Below are records; how many of their lines contain "bold"? Give the number and no other words.

*** Opening of AVAILABLE DATA ***

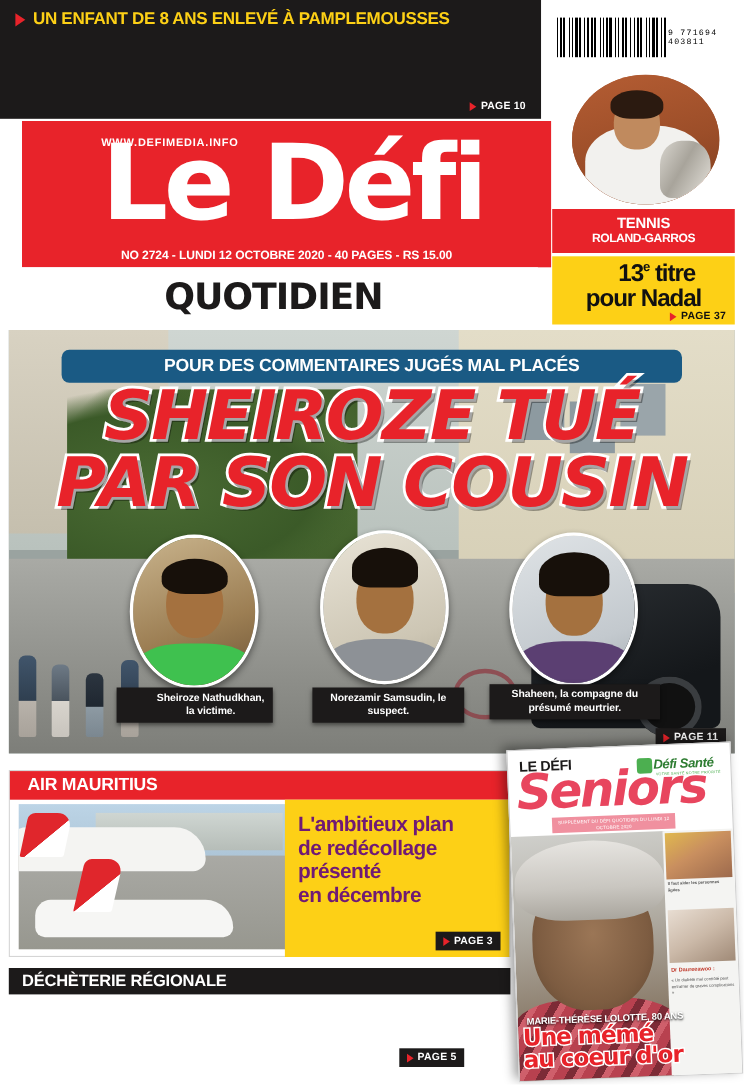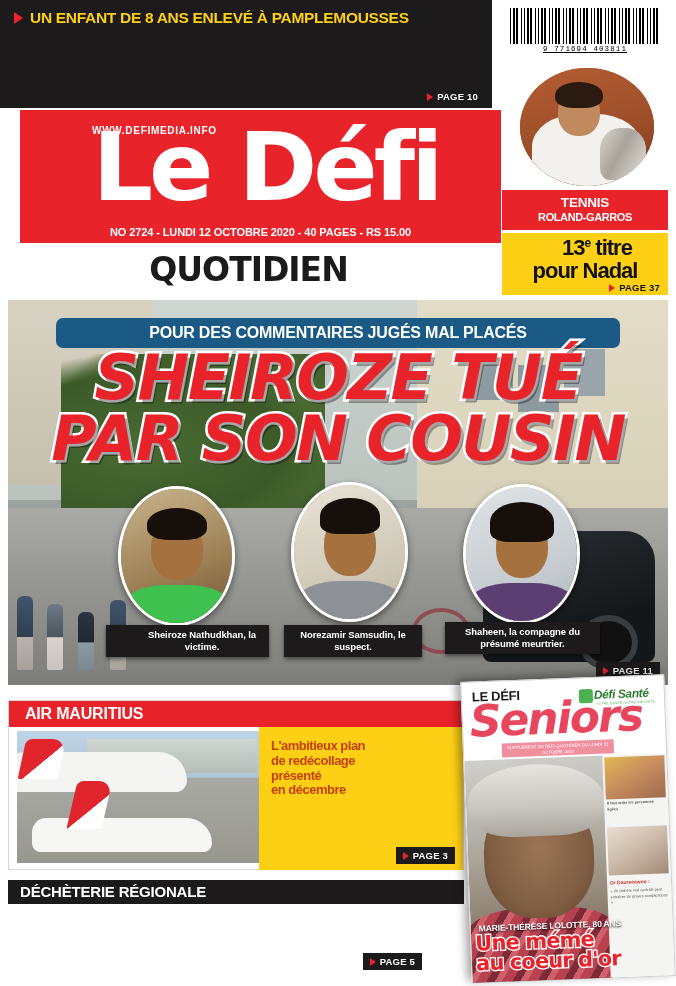--- a/index.html
+++ b/index.html
@@ -48,7 +48,7 @@
   }
   .barcode-wrap {
     position: absolute; left: 14px; top: 8px; width: 158px; height: 52px;
-    display: flex; flex-direction: column; align-items: center; text-decoration: underline;
+    display: flex; flex-direction: row; align-items: center;
   }
   .barcode {
     width: 150px; height: 36px;

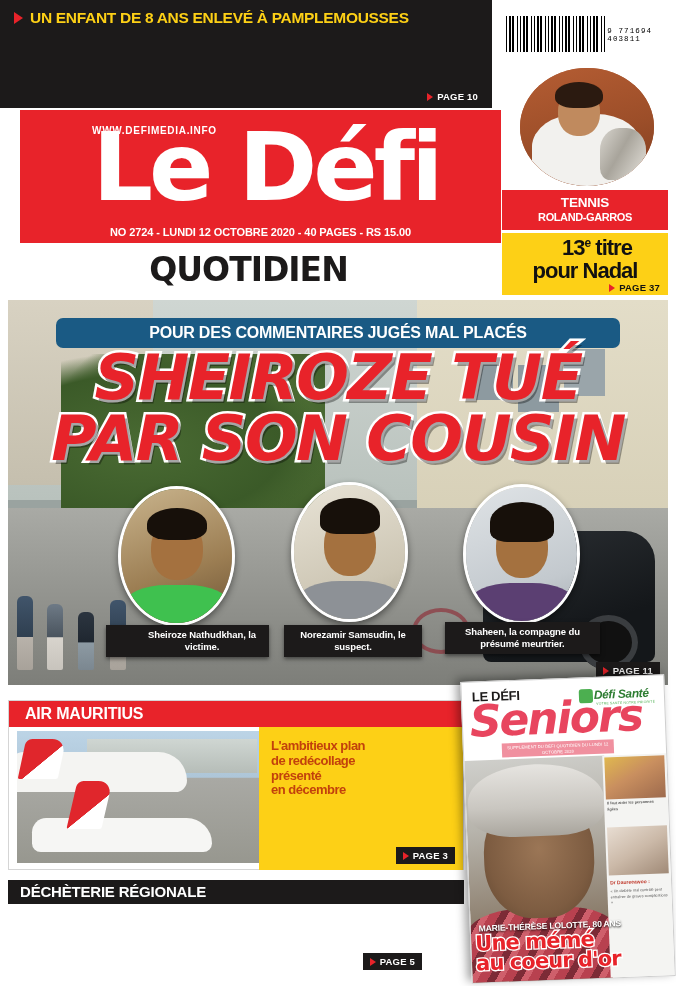--- a/index.html
+++ b/index.html
@@ -245,7 +245,7 @@
     text-align: center; padding: 4px 7px; letter-spacing: -0.1px;
     box-shadow: 0 2px 4px rgba(0,0,0,.5);
   }
-  #c1 { left: 98px; top: 325px; width: 163px; padding-left: 36px; }
+  #c1 { left: 98px; top: 325px; width: 142px; padding-left: 36px; }
   #c2 { left: 276px; top: 325px; width: 138px; }
   #c3 { left: 437px; top: 322px; width: 155px; }
   .main-pageref { position: absolute; right: 8px; bottom: 6px; background: #1c1a1a; padding: 3px 7px; }

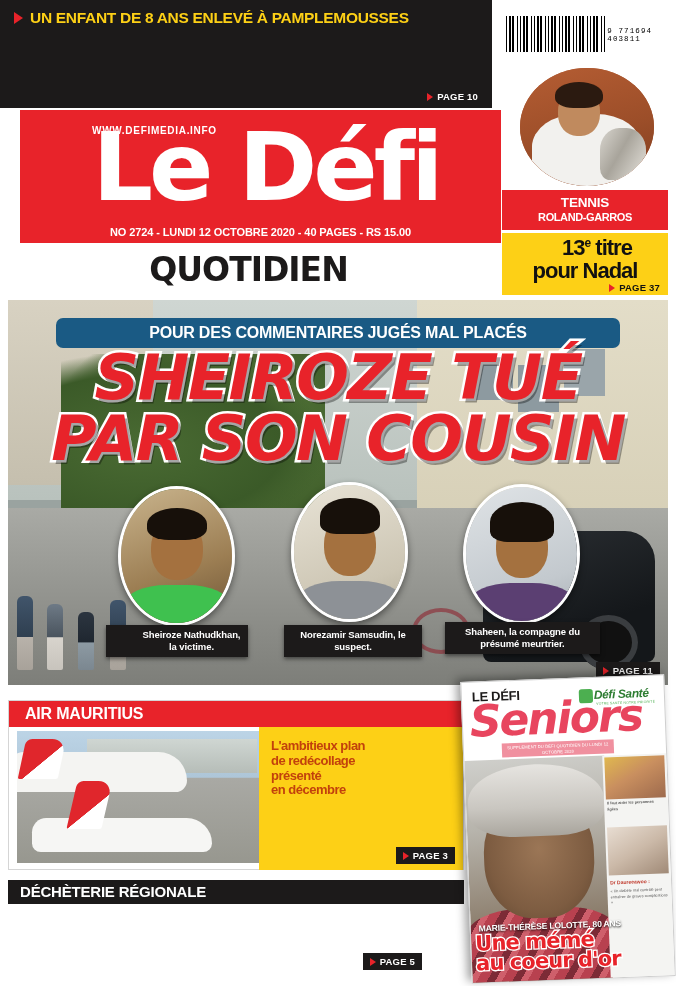--- a/index.html
+++ b/index.html
@@ -291,7 +291,7 @@
     background: #fdd016; padding: 12px 10px 0 12px;
   }
   .air-yellow .ay {
-    color: #c2410c; font-size: 13px; font-weight: bold; line-height: 1.14;
+    color: #701a75; font-size: 19px; font-weight: bold; line-height: 1.14;
     letter-spacing: -0.5px;
   }
   .air-pageref {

*** Close of AVAILABLE DATA ***

» RESPONSE TO THIS EXERCISE
2